Para Santa Cruz, da OAB, declarações de Bolsonaro demonstram crueldade e falta de empatia

Foto: Eugenio Novaes/ OAB/ Divulgação

Para Santa Cruz, da OAB, declarações de Bolsonaro demonstram crueldade e falta de empatia

Foto: Eugenio Novaes/ OAB/ Divulgação

CRUELDADE – Para o presidente da OAB Nacional, as declarações de Bolsonaro são “inqualificáveis” e evidenciam que ele “deixa patente seu desconhecimento sobre a diferença entre público e privado, demonstrando mais uma vez traços de caráter graves em um governante: a crueldade e a falta de empatia”. Felipe Santa Cruz estranha o comportamento de Bolsonaro “que se diz cristão”, lembrando que seu pai, morto aos 26 anos de idade, era da juventude católica de Pernambuco, funcionário público, casado e aluno de Direito. “Minha avó acaba de falecer, aos 105 anos, sem saber como o filho foi assassinado. Se o presidente sabe, por ‘vivência’, tanto sobre o presente caso quanto com relação aos de todos os demais ‘desaparecidos’, nossas famílias querem saber” afirma, ao lamentar o tratamento da perda de um ente querido como se fosse assunto corriqueiro e debochado.

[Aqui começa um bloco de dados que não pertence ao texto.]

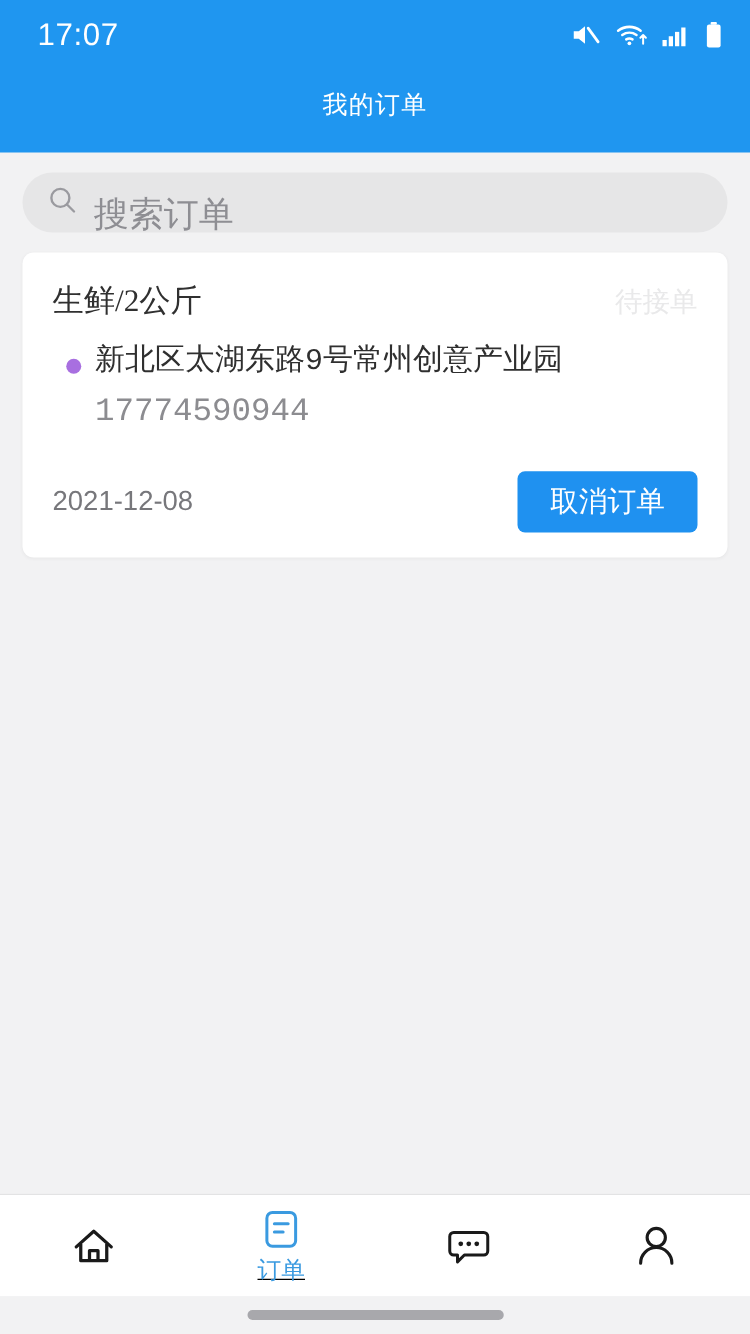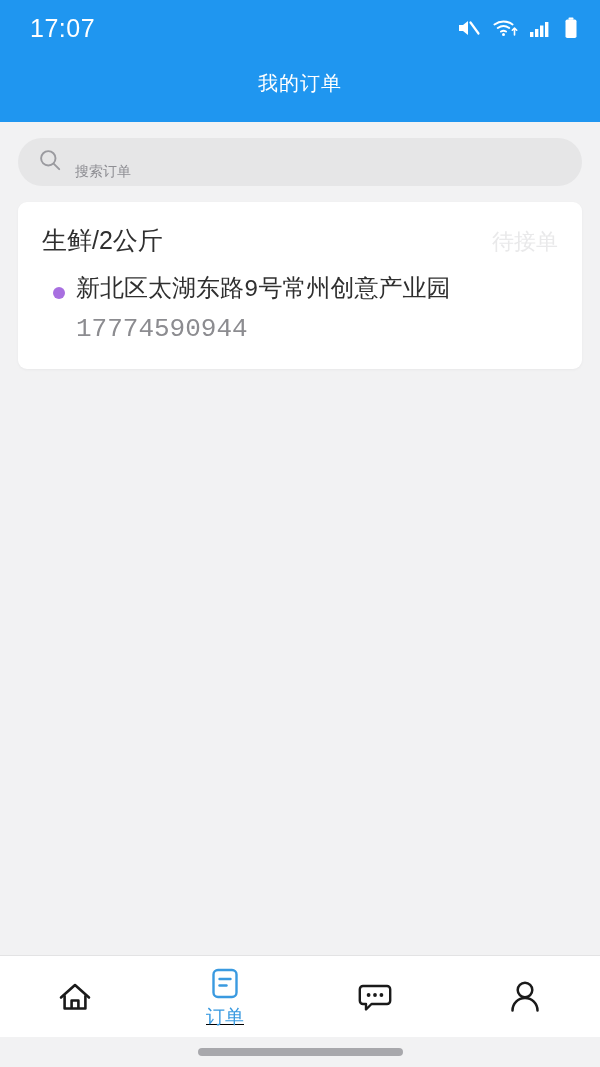--- a/index.html
+++ b/index.html
@@ -26,31 +26,31 @@
   }
   .title { color: #ffffff; font-size: 20px; letter-spacing: 1px; }
 
   
   .content { flex: 1 1 auto; background: #f2f2f3; padding: 16px 18px 0 18px; overflow: hidden; }
 
   .searchbar {
     height: 48px; background: #e6e6e7; border-radius: 24px;
     display: flex; align-items: center; padding: 0 20px; gap: 13px;
   }
-  .search-ph { color: #8e8e93; font-size: 14px; margin-top: 19px; }
+  .search-ph { color: #8e8e93; font-size: 28px; margin-top: 19px; }
   .search-icon { flex: 0 0 auto; display: block; }
 
   
   .card {
     margin-top: 16px; background: #ffffff; border-radius: 9px;
     padding: 22px 24px 20px 24px;
     box-shadow: 0 1px 3px rgba(0,0,0,0.045);
   }
   .card-head { display: flex; align-items: flex-start; justify-content: space-between; }
-  .card-title { font-size: 25px; color: #303030; }
+  .card-title { font-size: 25px; color: #303030; font-family: Liberation Serif, serif; }
   .card-status { font-size: 22px; color: #e9e9ea; padding-top: 3px; }
 
   .addr-list { margin-top: 16px; font-family: Liberation Mono, monospace; }
   .addr-row { display: flex; align-items: flex-start; gap: 0; }
   .bullet-col { flex: 0 0 34px; display: flex; justify-content: center; padding-top: 14px; }
   .bullet { width: 12px; height: 12px; border-radius: 50%; display: block; }
   .bullet.pickup { background: #a86fe0; }
   .bullet.dropoff { background: #10d6b5; }
   .addr-text { flex: 1 1 auto; }
   .addr-line { font-size: 24px; color: #2f2f2f; line-height: 1.45; }
@@ -159,20 +159,24 @@
           </div>
           <div class="addr-text">
             <div class="addr-line">新北区太湖东路9号常州创意产业园</div>
             <div class="addr-phone">17774590944</div>
           </div>
         </div>
 
 
       </div>
 
+      <div class="card-foot">
+        <div class="order-date">2021-12-08</div>
+        <button class="cancel-btn">取消订单</button>
+      </div>
 
     </div>
   </div>
 
   <div class="tabbar">
 
     <div class="tab">
       <span>
         <svg width="38" height="38" viewBox="0 0 38 38">
           <path d="M5 19.5 L19 7 L33 19.5" stroke="#1a1a1a" stroke-width="2.6" fill="none" stroke-linecap="round" stroke-linejoin="round"></path>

INSUSTENTÁVEL – Concretamente, as falas de Bolsonaro têm recebido o repúdio até de pessoas de sua base aliada. Segundo apurou a jornalista Daniela Lima, da coluna Painel, da Folha de São Paulo, líderes e dirigentes de partidos das mais variadas matizes estão dizendo que os “arroubos retóricos” de Bolsonaro estão crescendo e acreditam ser necessário uma intervenção do parlamento. O mesmo sentimento, segundo a colunista, tem sido verificado no poder Judiciário.

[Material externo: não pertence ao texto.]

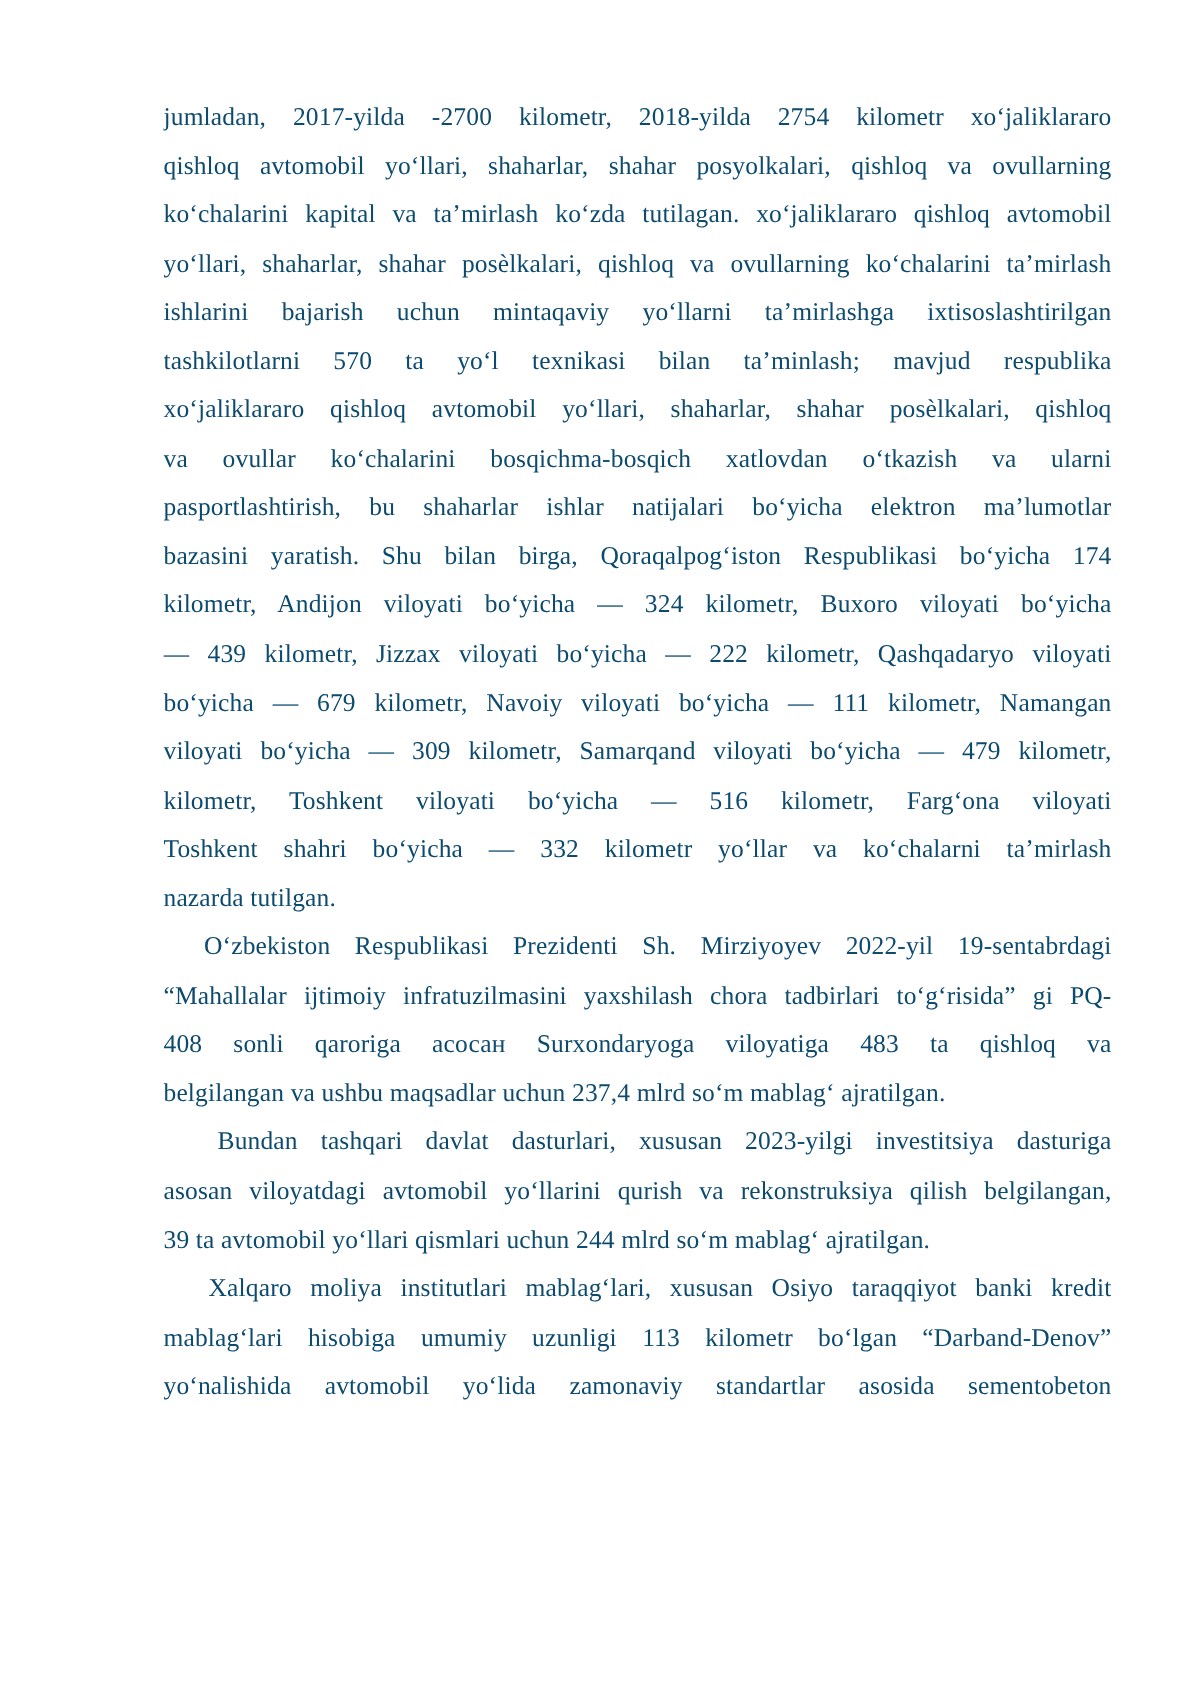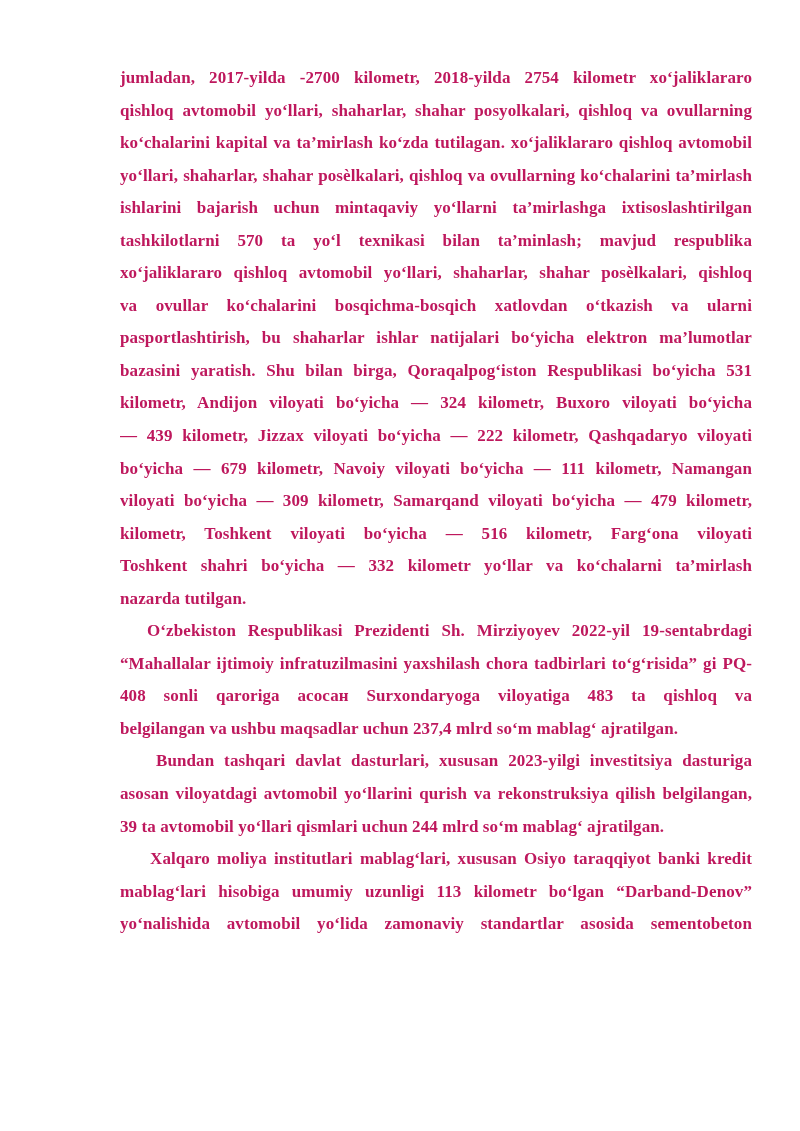--- a/index.html
+++ b/index.html
@@ -11,28 +11,27 @@
     overflow: hidden;
     font-family: "Liberation Serif", "DejaVu Serif", serif;
   }
   .page {
     position: absolute;
     inset: 0;
     background: #ffffff;
   }
   .text-block {
     position: absolute;
-    left: 120px;
+    left: 109px;
     top: 62px;
     width: 632px;
     font-size: 17px;
     line-height: 32.55px;
-    color: #be185d;
+    color: #0c4a6e;
     letter-spacing: 0.1px;
-    font-weight: bold;
   }
   .paragraph { margin: 0; padding: 0; }
   .line {
     height: 32.55px;
     overflow: hidden;
     text-align: justify;
     text-align-last: justify;
     text-justify: inter-word;
     white-space: normal;
   }
@@ -48,21 +47,21 @@
       <div class="paragraph">
         <div class="line">jumladan, 2017-yilda -2700 kilometr, 2018-yilda 2754 kilometr xo‘jaliklararo</div>
         <div class="line">qishloq avtomobil yo‘llari, shaharlar, shahar posyolkalari, qishloq va ovullarning</div>
         <div class="line">ko‘chalarini kapital va ta’mirlash ko‘zda tutilagan. xo‘jaliklararo qishloq avtomobil</div>
         <div class="line">yo‘llari, shaharlar, shahar posèlkalari, qishloq va ovullarning ko‘chalarini ta’mirlash</div>
         <div class="line">ishlarini bajarish uchun mintaqaviy yo‘llarni ta’mirlashga ixtisoslashtirilgan</div>
         <div class="line">tashkilotlarni 570 ta yo‘l texnikasi bilan ta’minlash; mavjud respublika</div>
         <div class="line">xo‘jaliklararo qishloq avtomobil yo‘llari, shaharlar, shahar posèlkalari, qishloq</div>
         <div class="line">va ovullar ko‘chalarini bosqichma-bosqich xatlovdan o‘tkazish va ularni</div>
         <div class="line">pasportlashtirish, bu shaharlar ishlar natijalari bo‘yicha elektron ma’lumotlar</div>
-        <div class="line">bazasini yaratish. Shu bilan birga, Qoraqalpog‘iston Respublikasi bo‘yicha 531</div>
+        <div class="line">bazasini yaratish. Shu bilan birga, Qoraqalpog‘iston Respublikasi bo‘yicha 174</div>
         <div class="line">kilometr, Andijon viloyati bo‘yicha — 324 kilometr, Buxoro viloyati bo‘yicha</div>
         <div class="line">— 439 kilometr, Jizzax viloyati bo‘yicha — 222 kilometr, Qashqadaryo viloyati</div>
         <div class="line">bo‘yicha — 679 kilometr, Navoiy viloyati bo‘yicha — 111 kilometr, Namangan</div>
         <div class="line">viloyati bo‘yicha — 309 kilometr, Samarqand viloyati bo‘yicha — 479 kilometr,</div>
         <div class="line">kilometr, Toshkent viloyati bo‘yicha — 516 kilometr, Farg‘ona viloyati</div>
         <div class="line">Toshkent shahri bo‘yicha — 332 kilometr yo‘llar va ko‘chalarni ta’mirlash</div>
         <div class="line last">nazarda tutilgan.</div>
       </div>
       <div class="paragraph">
         <div class="line" style="text-indent: 27px;">O‘zbekiston Respublikasi Prezidenti Sh. Mirziyoyev 2022-yil 19-sentabrdagi</div>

Presidente não tem comportamento adequado e usa fala de botequim, define Marco Antonio Villa, até bem pouco tempo um feroz antipetista

Foto: José Cruz/ ABr

Presidente não tem comportamento adequado e usa fala de botequim, define Marco Antonio Villa, até bem pouco tempo um feroz antipetista

Foto: José Cruz/ ABr

O historiador Marco Antonio Villa, até há bem pouco tempo crítico feroz do PT e do ex-presidente Lula, ao comentar a fala em que Bolsonaro descartava a hipótese de que a Portaria 666 do Ministério da Justiça e Segurança Pública estaria sendo criada para a possível deportação de Gleen Greenwald, disse que o presidente da República não tem comportamento adequado e usa “linguagem de botequim”.

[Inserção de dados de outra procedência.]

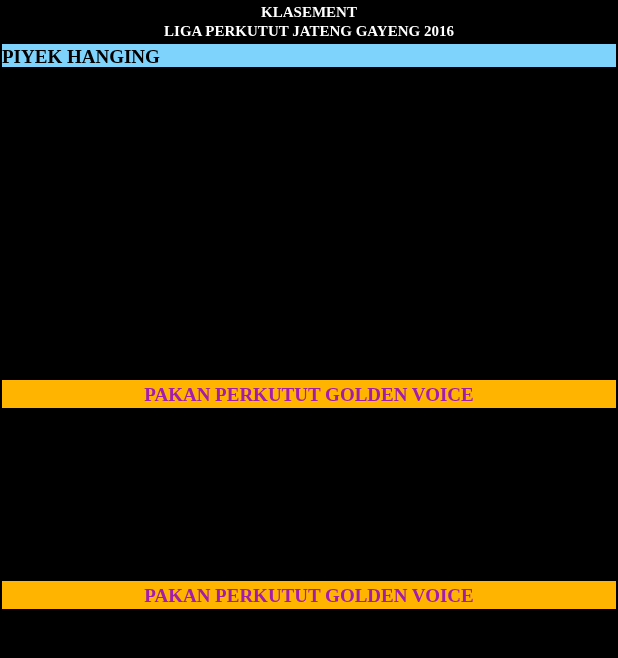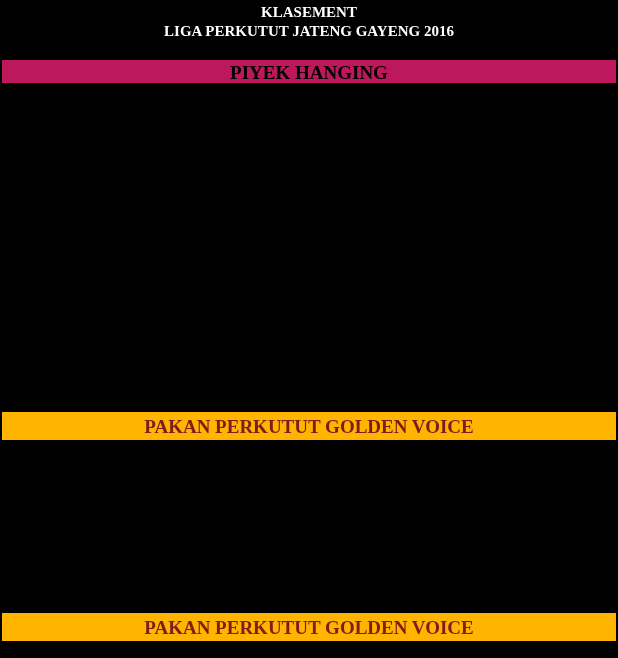--- a/index.html
+++ b/index.html
@@ -25,30 +25,30 @@
     text-align: center;
     color: #ffffff;
     font-family: "Liberation Serif", serif;
     font-weight: bold;
     font-size: 15px;
     line-height: 19px;
     padding-top: 3px;
     padding-bottom: 2px;
   }
   .banner {
-    background: #be185d;
+    background: #7dd3fc;
     color: #000000;
-    text-align: center;
+    text-align: left;
     font-weight: bold;
     font-size: 19px;
     line-height: 25px;
     height: 25px;
     border: 1px solid #000000;
     box-sizing: border-box;
-    margin: 16px 1px;
+    margin: 0 1px;
   }
   table.grid {
     border-collapse: collapse;
     width: 616px;
     margin: 0 1px;
     table-layout: fixed;
     background: #000000;
   }
   table.grid td, table.grid th {
     border: 1px solid #000000;
@@ -76,21 +76,21 @@
   }
   td.cell-black {
     background: #000000;
   }
   td.name {
     font-weight: bold;
     font-size: 12.5px;
   }
   .orange-band {
     background: #ffb400;
-    color: #7f1d1d;
+    color: #a21caf;
     text-align: center;
     font-weight: bold;
     font-size: 19px;
     line-height: 30px;
     height: 30px;
     border: 1px solid #000000;
     box-sizing: border-box;
     margin: 0 1px;
   }
   .spacer {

Bolsonaro, na ocasião, disse que Greenwald poderia “pegar uma cana aqui no Brasil”, arrematando “malandro, malandro, para evitar um problema desse, casa com outro malandro ou não casa ou adota criança no Brasil”. Sobre esta declaração, o próprio jornalista de origem norte-americana sentenciou: “O Brasil ainda não é uma ditadura. O presidente não tem o poder de mandar alguém para a prisão”.